About this task: Below are records; count the lines that hold the string "text" and give only the count.

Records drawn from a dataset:

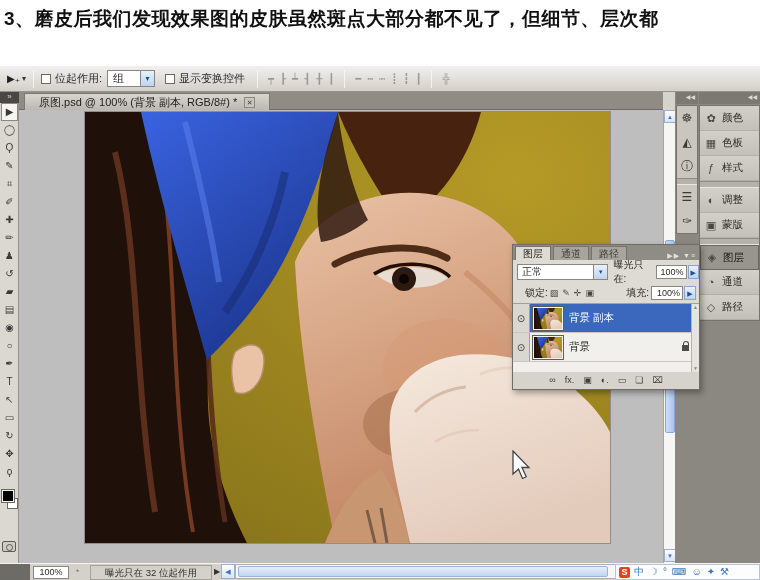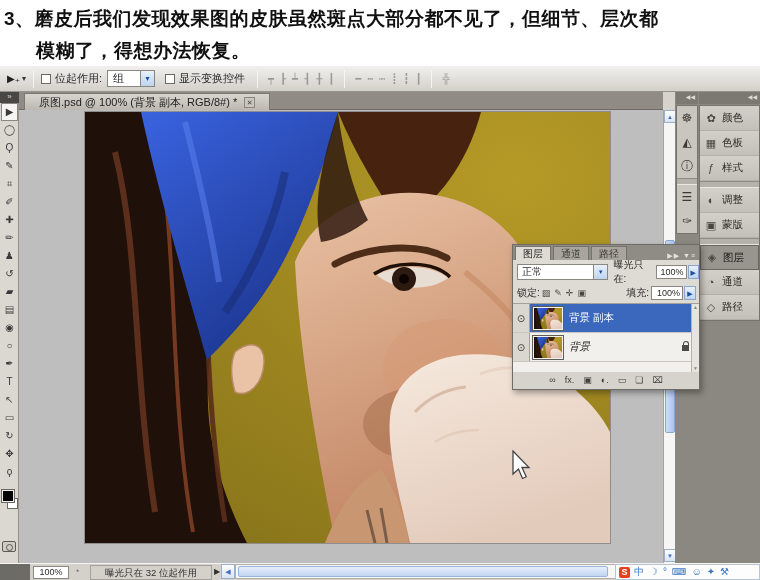--- a/index.html
+++ b/index.html
@@ -171,7 +171,6 @@
 
   <div class="caption">
     <div class="cap1">3、磨皮后我们发现效果图的皮肤虽然斑点大部分都不见了，但细节、层次都</div>
-    <div class="cap2">模糊了，得想办法恢复。</div>
   </div>
 
   <div class="app"></div>

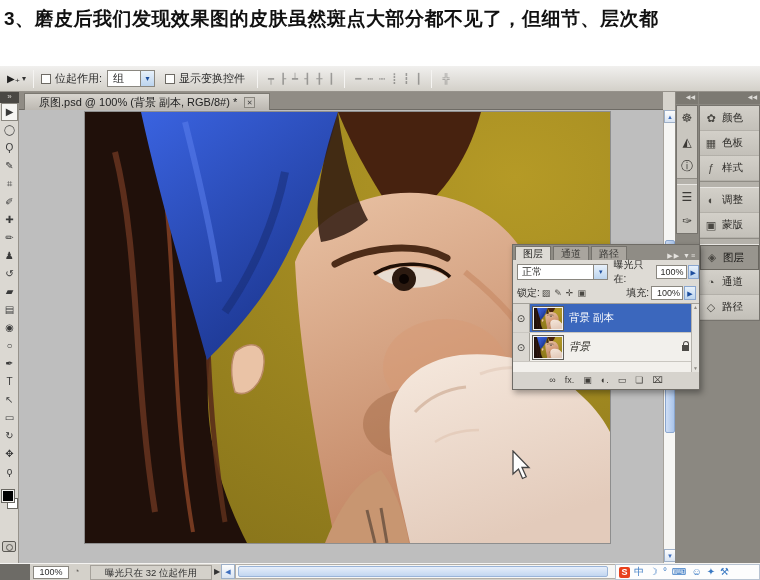--- a/index.html
+++ b/index.html
@@ -91,7 +91,7 @@
   .opq{margin-left:5px;font-size:10px;}
   .vfield{width:32px;height:14px;background:#fff;border:1px solid #8a8780;font-size:9px;text-align:right;padding-right:2px;line-height:12px;margin-left:2px;}
   .sliderbtn{width:12px;height:14px;background:linear-gradient(#e8f1fb,#bcd4ee);border:1px solid #8aa6cf;color:#1d4e9e;font-size:7px;text-align:center;line-height:13px;margin-left:1px;}
-  .lrow2{position:absolute;left:0;top:39px;width:100%;height:18px;display:flex;align-items:center;font-size:10px;color:#2c2b29;padding-left:4px;}
+  .lrow2{position:absolute;left:0;top:39px;width:100%;height:18px;display:flex;align-items:center;font-size:10px;color:#2c2b29;padding-left:12px;}
   .lockico{font-size:9px;color:#4a4843;margin:0 2px;}
   .filllbl{margin-left:auto;}
   .llist{position:absolute;left:0;top:58px;width:100%;height:70px;background:#f2f0ec;border-top:1px solid #a3a099;border-bottom:1px solid #a3a099;overflow:hidden;}

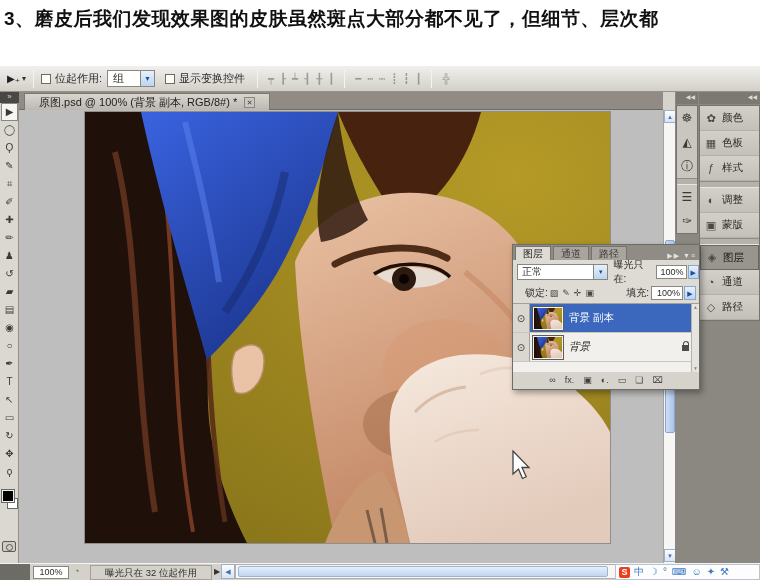--- a/index.html
+++ b/index.html
@@ -102,7 +102,7 @@
   .thumb svg{display:block;width:100%;height:100%;}
   .lname{margin-left:6px;font-size:10.5px;color:#26251f;}
   .layer-row.sel .lname{color:#fff;}
-  .lname.ital{font-style:italic;}
+  .lname.ital{}
   .mini-lock{position:absolute;right:10px;top:12px;width:7px;height:6px;background:#4d4b47;}
   .mini-lock:before{content:"";position:absolute;left:1px;top:-4px;width:4px;height:4px;border:1px solid #4d4b47;border-bottom:none;border-radius:3px 3px 0 0;}
   .lscroll{position:absolute;right:0;top:0;width:8px;height:100%;background:#e6e4df;border-left:1px solid #b5b2ab;font-size:5px;color:#8a8780;text-align:center;}

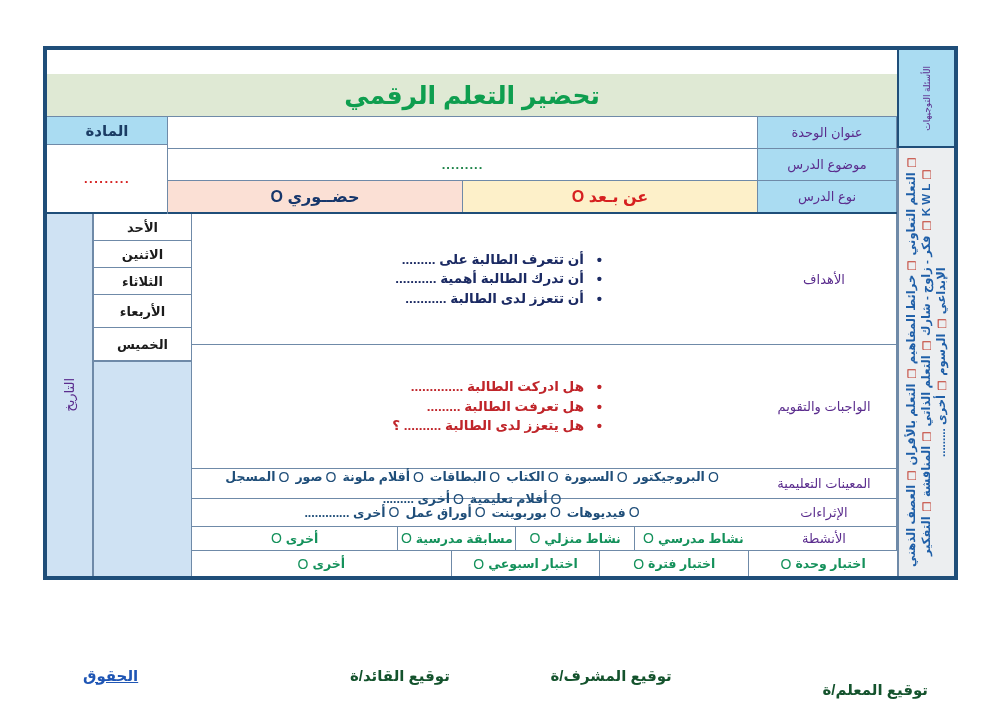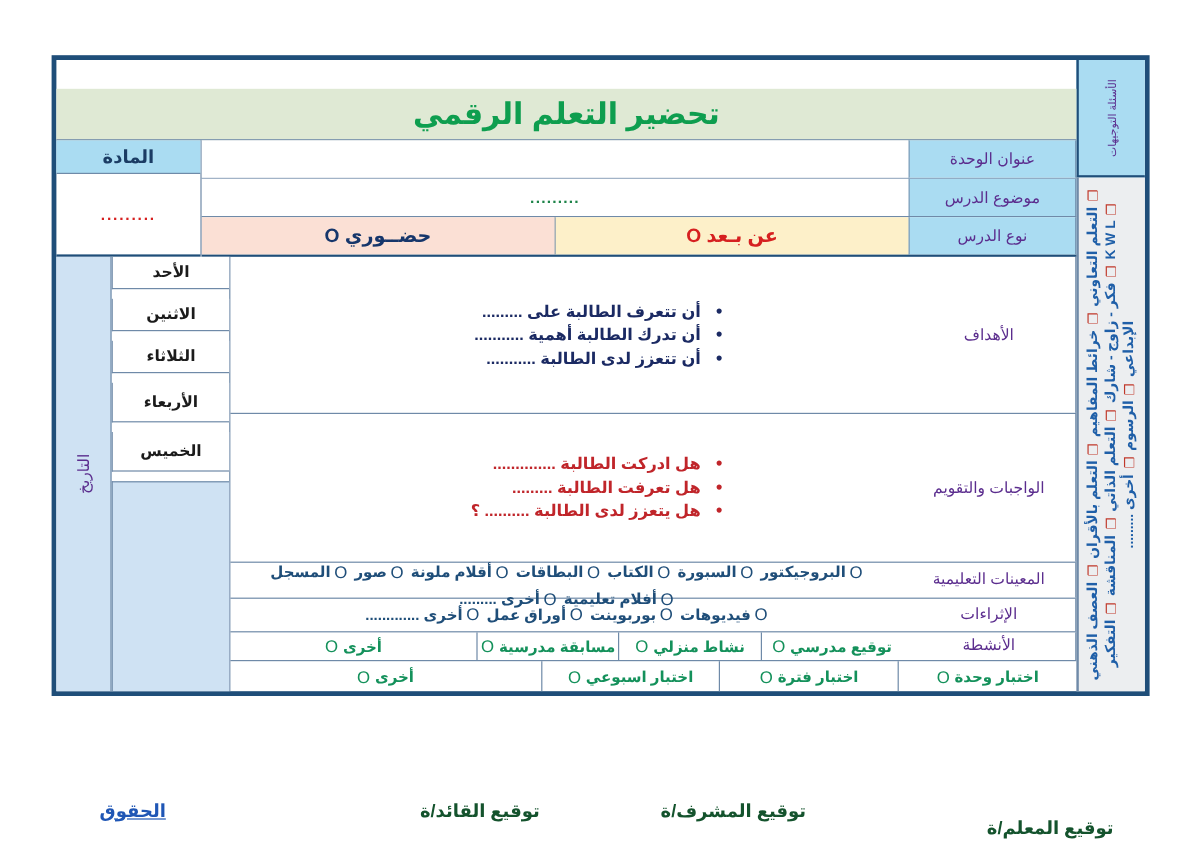--- a/index.html
+++ b/index.html
@@ -225,7 +225,7 @@
     color: #5b2d8e;
     white-space: nowrap;
   }
-  .days-col { flex: 1; display: flex; flex-direction: column; gap: 8px; }
+  .days-col { flex: 1; display: flex; flex-direction: column; }
   .day-box {
     height: 27px;
     border-bottom: 1px solid #6f8aa8;

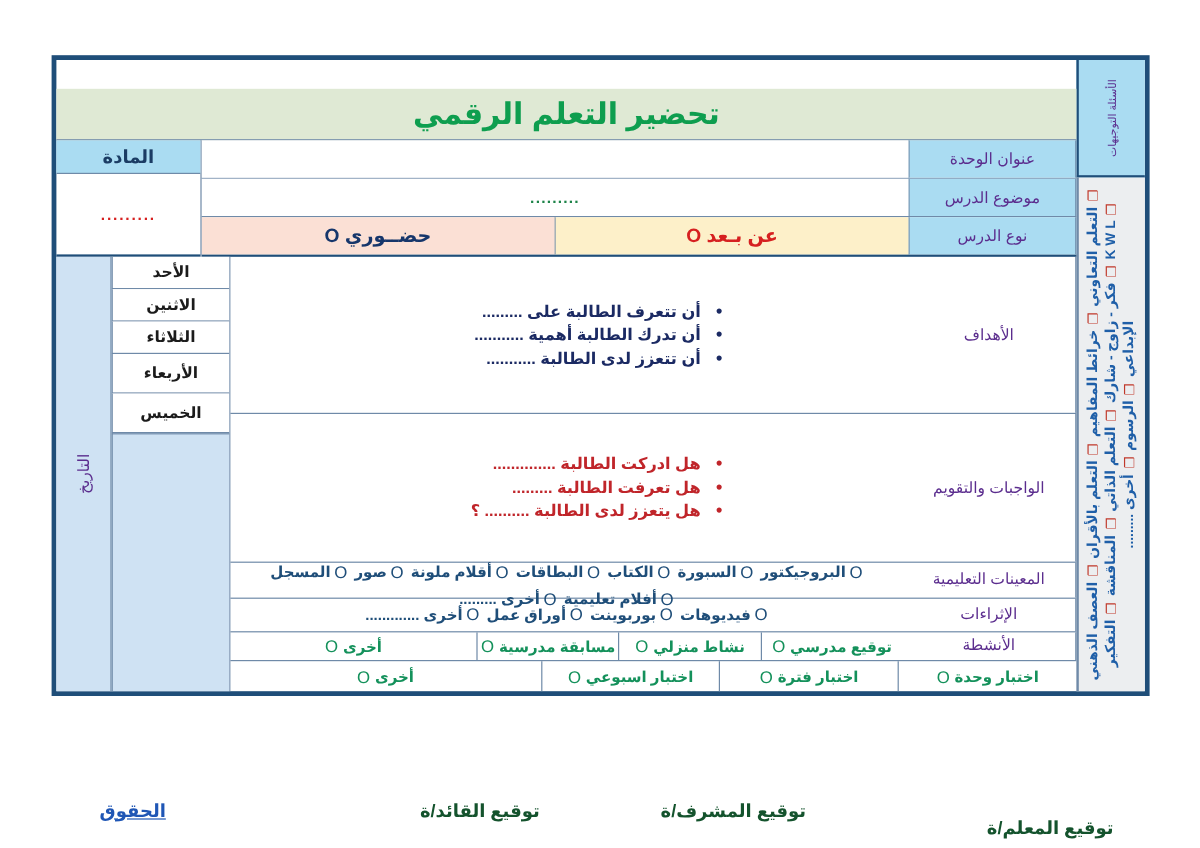--- a/index.html
+++ b/index.html
@@ -479,7 +479,7 @@
           <div class="c-val nopad">
             <div class="split4 wide-last" id="act-opts">
                 <div>
-                  <span>توقيع مدرسي</span>
+                  <span>نشاط مدرسي</span>
                   <span class="ring">O</span>
                 </div>
                 <div>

Response: 3